I have always lived (with involuntary interruptions) in the house where I was born; so my mode of living has not been the result of a choice. I believe that I represent an extreme case of the sedentary person, comparable to certain mollusks, for example limpets, which after a brief larval stage during which they swim about freely, attach themselves to a sea-rock, secrete an outer shell, and stay put for the rest of their lives. This happens more often to people born in the country: for city people like myself it is undoubtedly a rare destiny, which involves peculiar advantages and disadvantages. Perhaps I owe to this static destiny the never satisfied love I harbor for travel, and the frequency with which a journey appears as a topos in many of my books. Certainly after sixty-six years on Corso Re Umberto, I find it difficult to imagine what it would mean to live not just in another country or city but even in another part of Turin.
My house is characterized by a lack of character. It resembles many other quasipatrician houses of the turn of the century, built of brick just before the irresistible advent of reinforced concrete; it is almost bereft of decorations, if one excepts some timid memories of Liberty in the friezes above the windows and the wooden doors that open on the staircases. It is unadorned and functional, inexpressive and solid: it has proven this during the last war, when it went through the bombings, escaping with some slight damage to the window frames and a few scratches which it still bears with the pride that a veteran bears the scars left by his wounds. It has no ambitions, it is a machine for living, it possesses almost everything that is essential for living and almost nothing of the superfluous.
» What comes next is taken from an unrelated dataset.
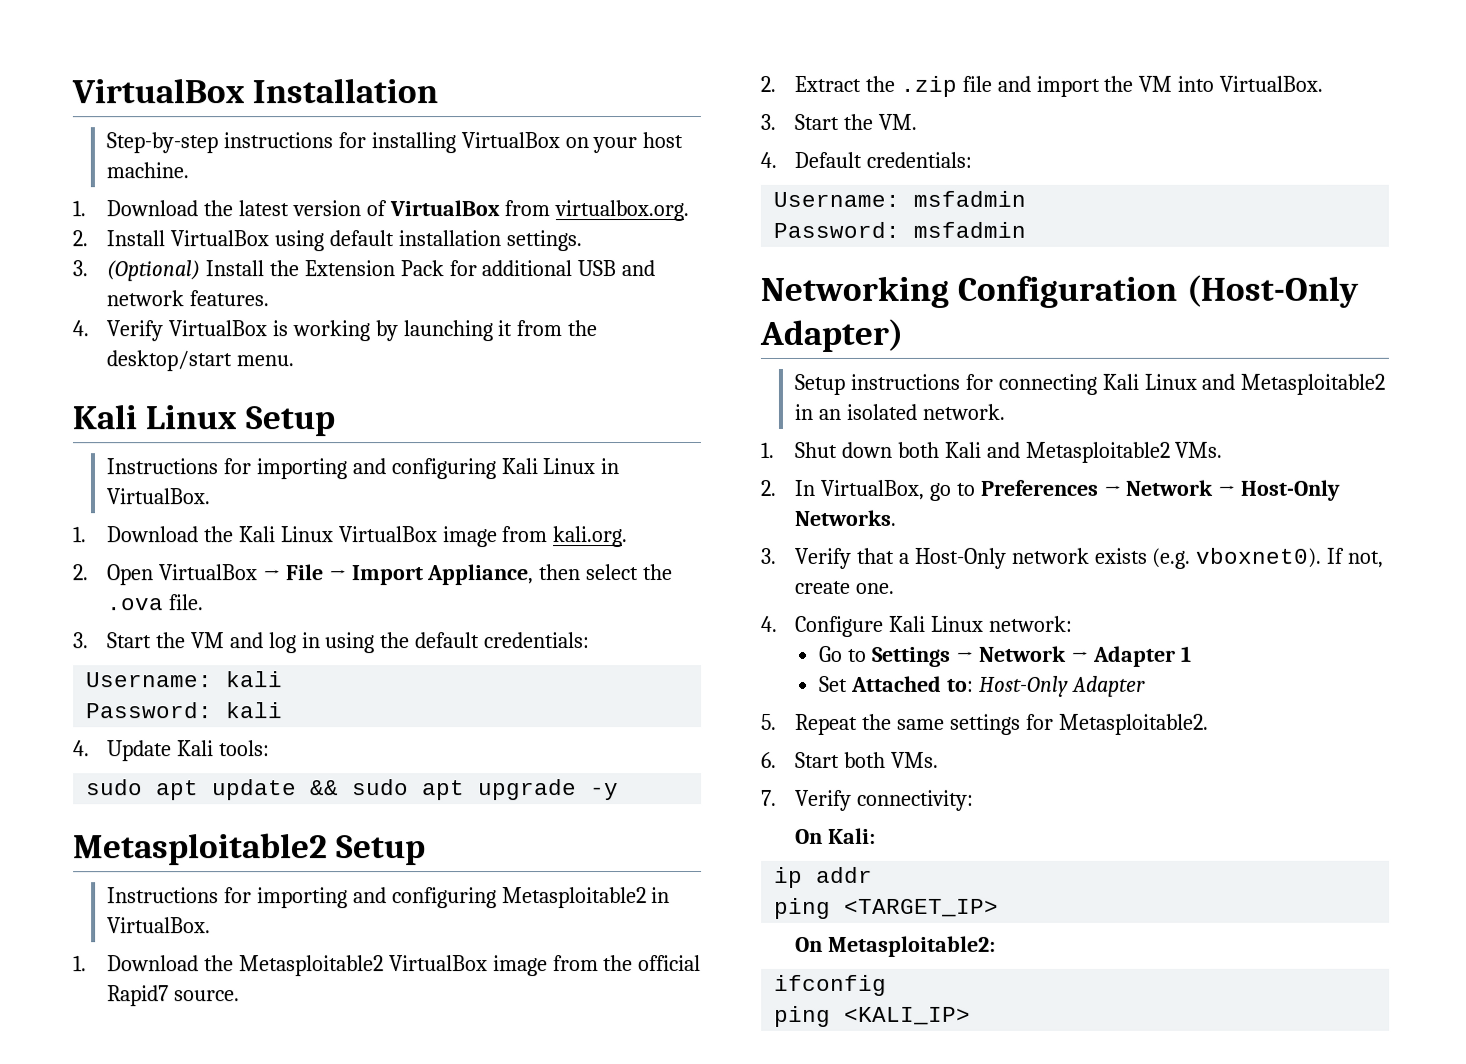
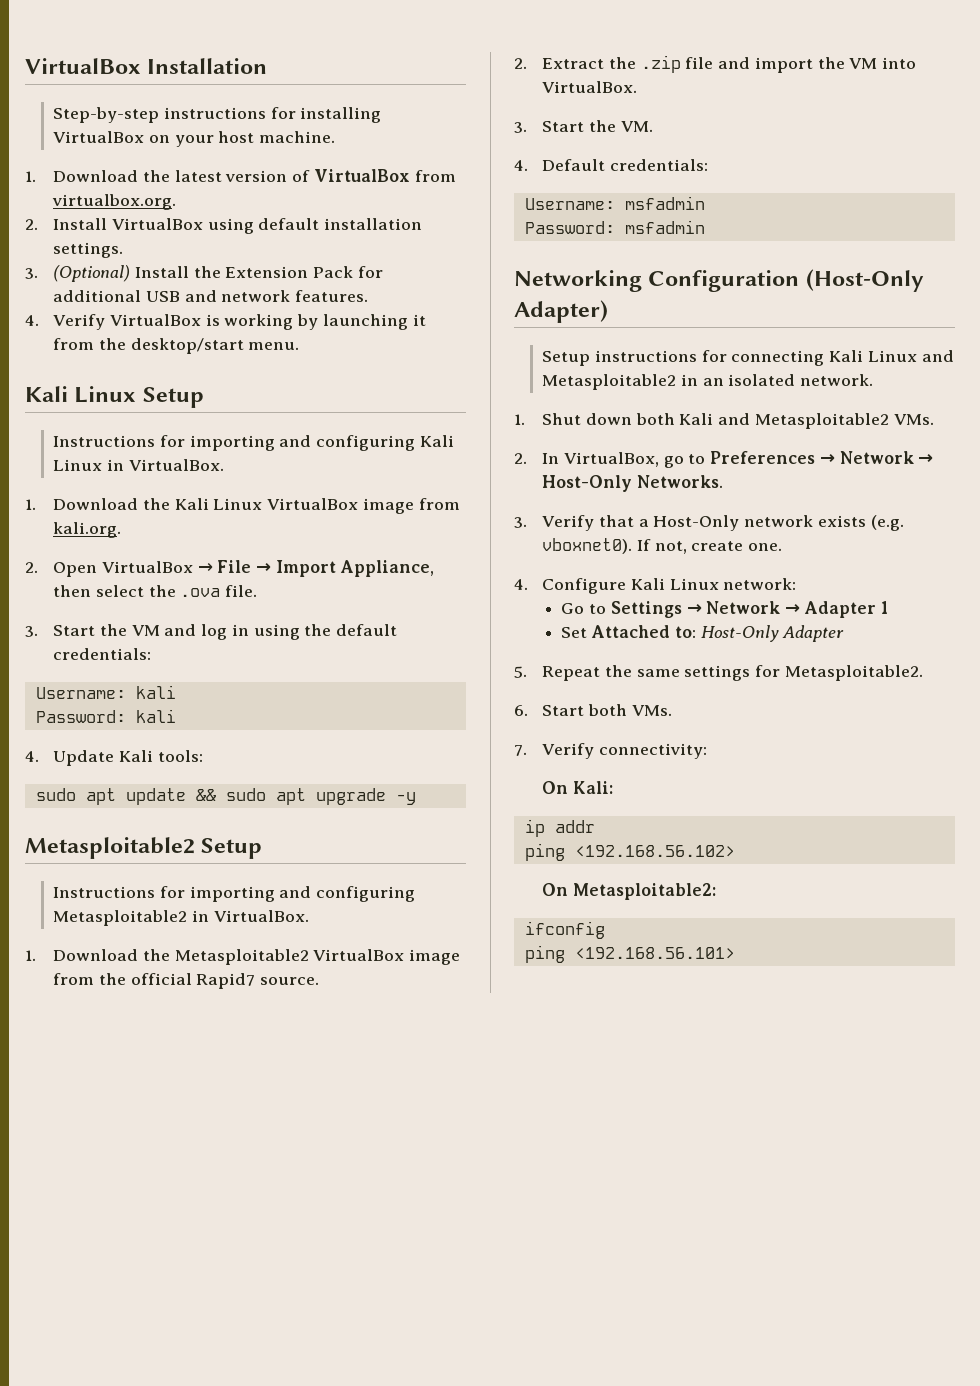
- ping <TARGET_IP>
+ ping <192.168.56.102>
- ping <KALI_IP>
+ ping <192.168.56.101>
With this house, and with the apartments I live in, I have an unnoticed but profound relationship, such as one has with a person with whom one has lived for a long time; if it were torn down, and if as a result I moved to a more beautiful, more modern, and more comfortable house, I would suffer like an exile, or like a plant that has been transplanted in soil to which it is not accustomed.
I read somewhere the description of one of the devices of mnemonics, that is, the art (cultivated in the past by the learned and scholars and today foolishly abandoned) of exercising and improving the memory. Whoever wants to remember a list of thirty, forty, or more names and then amaze his friends by reciting them even backwards can achieve this if he makes a mental link (that is, invents any sort of connection) between each single name and, in an orderly sequence, a corner of his house; for example, proceeding from the front door to the right and exploring successively all the corners. Then, going over the same itinerary in the imagination, one can reconstruct the initial list; if one goes through the house in the opposite direction, one will also invert the direction of the list.
I have never had to carry out this performance, but I do not doubt that in general it works. However, it would not work in my case because in my memory all the corners of my house are occupied, and authentic memories would interfere with the chance, fictitious ones demanded by this technique. The corner to the right of the front door is the one that fifty years ago held an umbrella stand, and where my father, walking back from his office on rainy days, deposited a dripping wet umbrella, and on fine days his walking stick; and where for twenty years hung a horseshoe found by my uncle Corrado (at that time one could find horseshoes on Corso Re Umberto), an amulet about which it would be difficult to decide whether or not it had exerted its protective charm; and where for another twenty years there hung from a nail a large key whose purpose everyone had forgotten but which nobody dared throw away. The next corner, between the wall and the walnut wardrobe, was coveted as a hiding place when we played hide-and-seek; I had hidden there, on some unspecified Sunday of the Oligocene, and knelt down on a sliver of glass and still bear the scar on my left knee. Thirty years after me, my daughter hid there, but she laughed and was found immediately; and after another eight years my son, with a flock of his friends, one of whom lost a baby tooth in that very spot and for mysterious magical reasons shoved it into a hole in the plaster, where it probably still is.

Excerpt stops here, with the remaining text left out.